- **EXERCISE GOAL**:
What is needed is an exact reproduction of the listing, without its pictures.

START MATERIAL FOR THIS EXERCISE

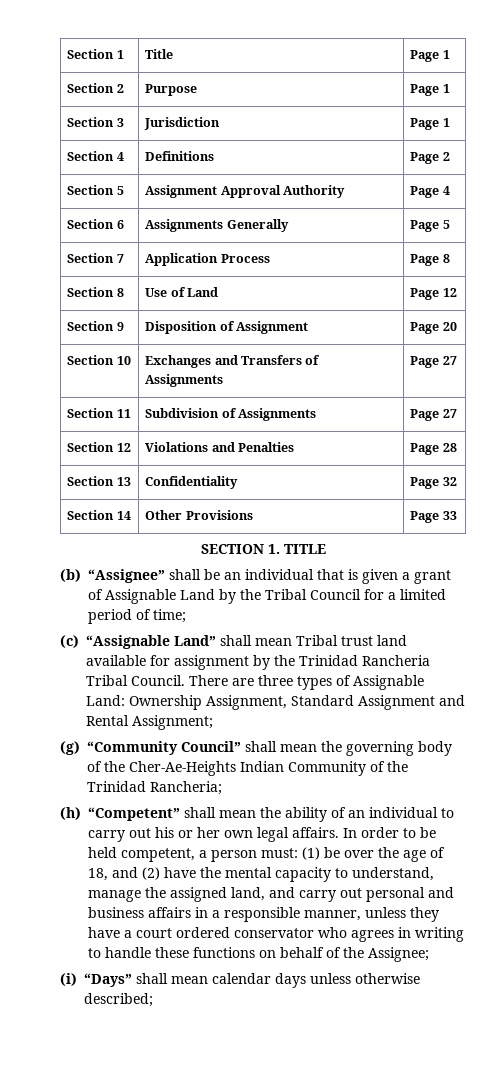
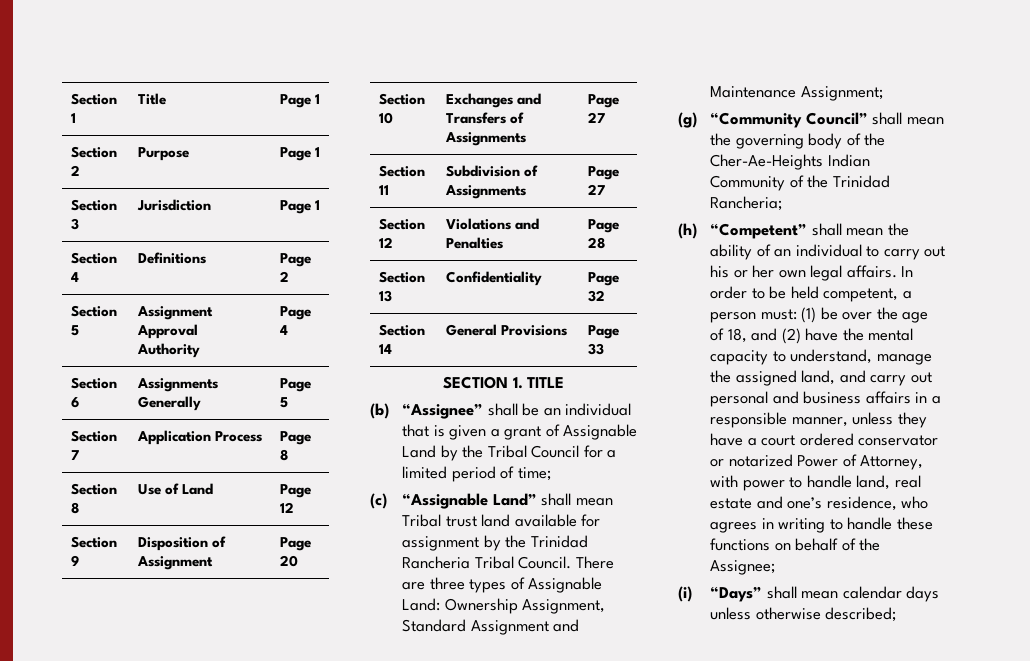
- Section 14 | Other Provisions | Page 33
+ Section 14 | General Provisions | Page 33
- There are three types of Assignable Land: Ownership Assignment, Standard Assignment and Rental Assignment;
+ There are three types of Assignable Land: Ownership Assignment, Standard Assignment and Maintenance Assignment;
- In order to be held competent, a person must: (1) be over the age of 18, and (2) have the mental capacity to understand, manage the assigned land, and carry out personal and business affairs in a responsible manner, unless they have a court ordered conservator who agrees in writing to handle these functions on behalf of the Assignee;
+ In order to be held competent, a person must: (1) be over the age of 18, and (2) have the mental capacity to understand, manage the assigned land, and carry out personal and business affairs in a responsible manner, unless they have a court ordered conservator or notarized Power of Attorney, with power to handle land, real estate and one’s residence, who agrees in writing to handle these functions on behalf of the Assignee;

END MATERIAL FOR THIS EXERCISE

- **SOLUTION**:
- Section 14 | Other Provisions | Page 33
+ Section 14 | General Provisions | Page 33
- There are three types of Assignable Land: Ownership Assignment, Standard Assignment and Rental Assignment;
+ There are three types of Assignable Land: Ownership Assignment, Standard Assignment and Maintenance Assignment;
- In order to be held competent, a person must: (1) be over the age of 18, and (2) have the mental capacity to understand, manage the assigned land, and carry out personal and business affairs in a responsible manner, unless they have a court ordered conservator who agrees in writing to handle these functions on behalf of the Assignee;
+ In order to be held competent, a person must: (1) be over the age of 18, and (2) have the mental capacity to understand, manage the assigned land, and carry out personal and business affairs in a responsible manner, unless they have a court ordered conservator or notarized Power of Attorney, with power to handle land, real estate and one’s residence, who agrees in writing to handle these functions on behalf of the Assignee;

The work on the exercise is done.